── Extracted material ──

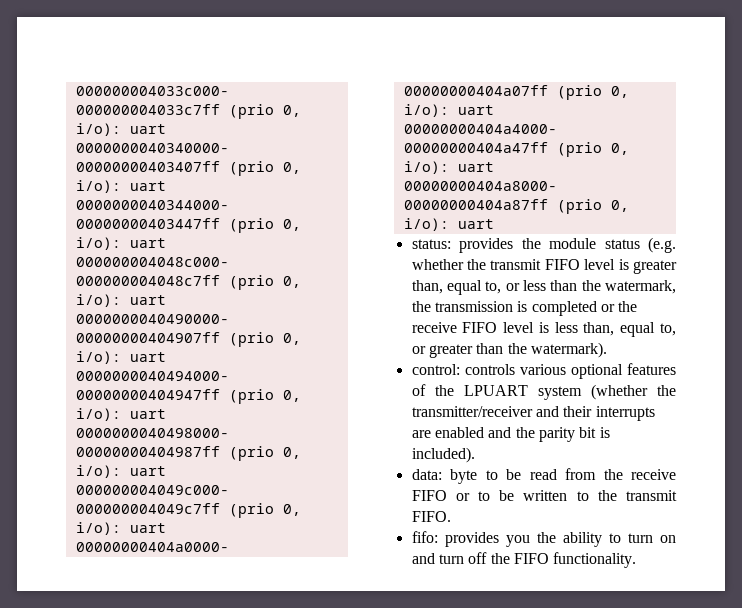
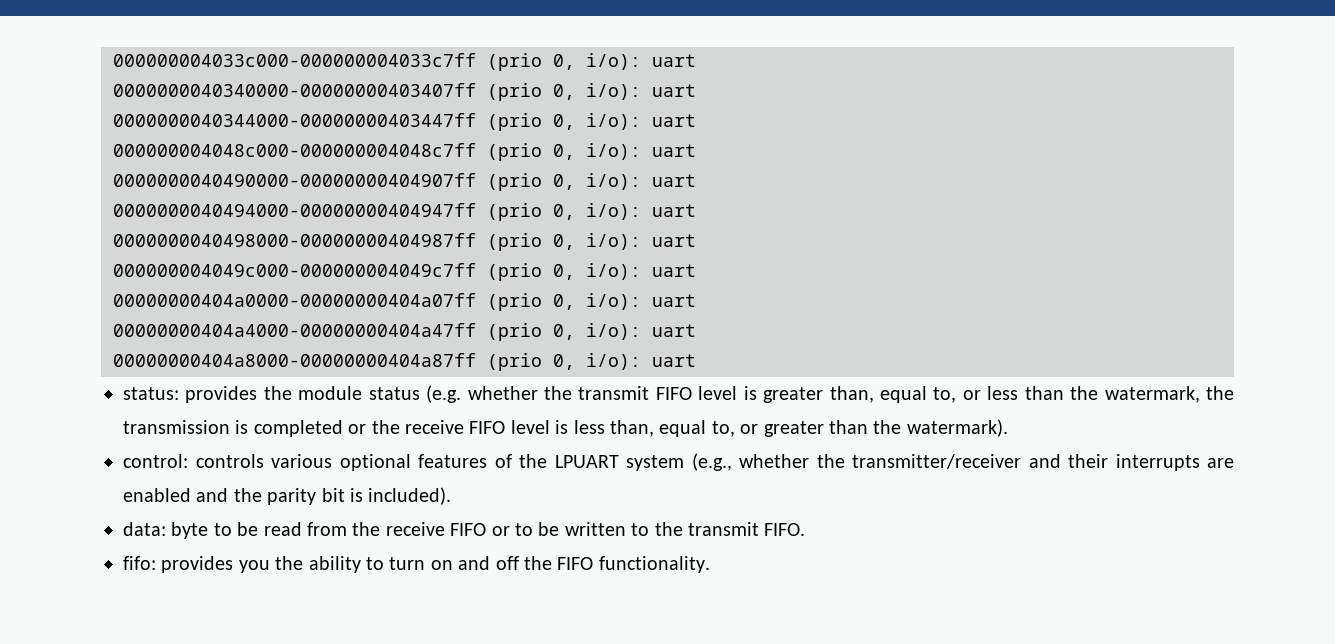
- control: controls various optional features of the LPUART system (whether the transmitter/receiver and their interrupts are enabled and the parity bit is included).
+ control: controls various optional features of the LPUART system (e.g., whether the transmitter/receiver and their interrupts are enabled and the parity bit is included).
- fifo: provides you the ability to turn on and turn off the FIFO functionality.
+ fifo: provides you the ability to turn on and off the FIFO functionality.

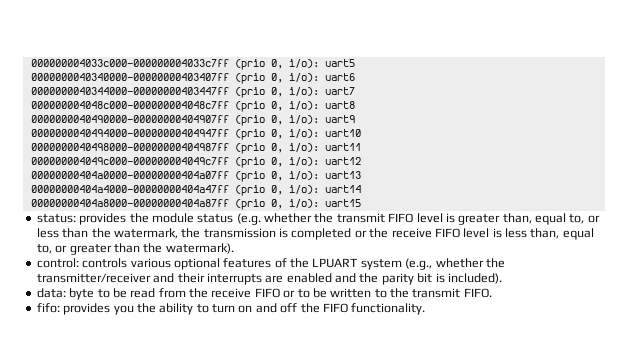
- 000000004033c000-000000004033c7ff (prio 0, i/o): uart
+ 000000004033c000-000000004033c7ff (prio 0, i/o): uart5
- 0000000040340000-00000000403407ff (prio 0, i/o): uart
+ 0000000040340000-00000000403407ff (prio 0, i/o): uart6
- 0000000040344000-00000000403447ff (prio 0, i/o): uart
+ 0000000040344000-00000000403447ff (prio 0, i/o): uart7
- 000000004048c000-000000004048c7ff (prio 0, i/o): uart
+ 000000004048c000-000000004048c7ff (prio 0, i/o): uart8
- 0000000040490000-00000000404907ff (prio 0, i/o): uart
+ 0000000040490000-00000000404907ff (prio 0, i/o): uart9
- 0000000040494000-00000000404947ff (prio 0, i/o): uart
+ 0000000040494000-00000000404947ff (prio 0, i/o): uart10
- 0000000040498000-00000000404987ff (prio 0, i/o): uart
+ 0000000040498000-00000000404987ff (prio 0, i/o): uart11
- 000000004049c000-000000004049c7ff (prio 0, i/o): uart
+ 000000004049c000-000000004049c7ff (prio 0, i/o): uart12
- 00000000404a0000-00000000404a07ff (prio 0, i/o): uart
+ 00000000404a0000-00000000404a07ff (prio 0, i/o): uart13
- 00000000404a4000-00000000404a47ff (prio 0, i/o): uart
+ 00000000404a4000-00000000404a47ff (prio 0, i/o): uart14
- 00000000404a8000-00000000404a87ff (prio 0, i/o): uart
+ 00000000404a8000-00000000404a87ff (prio 0, i/o): uart15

───

▸ **Aim of the task**
Only an exact copy of the records counts as an answer. Leave out the images.

▸ **Answer box**
- control: controls various optional features of the LPUART system (whether the transmitter/receiver and their interrupts are enabled and the parity bit is included).
+ control: controls various optional features of the LPUART system (e.g., whether the transmitter/receiver and their interrupts are enabled and the parity bit is included).
- fifo: provides you the ability to turn on and turn off the FIFO functionality.
+ fifo: provides you the ability to turn on and off the FIFO functionality.

- 000000004033c000-000000004033c7ff (prio 0, i/o): uart
+ 000000004033c000-000000004033c7ff (prio 0, i/o): uart5
- 0000000040340000-00000000403407ff (prio 0, i/o): uart
+ 0000000040340000-00000000403407ff (prio 0, i/o): uart6
- 0000000040344000-00000000403447ff (prio 0, i/o): uart
+ 0000000040344000-00000000403447ff (prio 0, i/o): uart7
- 000000004048c000-000000004048c7ff (prio 0, i/o): uart
+ 000000004048c000-000000004048c7ff (prio 0, i/o): uart8
- 0000000040490000-00000000404907ff (prio 0, i/o): uart
+ 0000000040490000-00000000404907ff (prio 0, i/o): uart9
- 0000000040494000-00000000404947ff (prio 0, i/o): uart
+ 0000000040494000-00000000404947ff (prio 0, i/o): uart10
- 0000000040498000-00000000404987ff (prio 0, i/o): uart
+ 0000000040498000-00000000404987ff (prio 0, i/o): uart11
- 000000004049c000-000000004049c7ff (prio 0, i/o): uart
+ 000000004049c000-000000004049c7ff (prio 0, i/o): uart12
- 00000000404a0000-00000000404a07ff (prio 0, i/o): uart
+ 00000000404a0000-00000000404a07ff (prio 0, i/o): uart13
- 00000000404a4000-00000000404a47ff (prio 0, i/o): uart
+ 00000000404a4000-00000000404a47ff (prio 0, i/o): uart14
- 00000000404a8000-00000000404a87ff (prio 0, i/o): uart
+ 00000000404a8000-00000000404a87ff (prio 0, i/o): uart15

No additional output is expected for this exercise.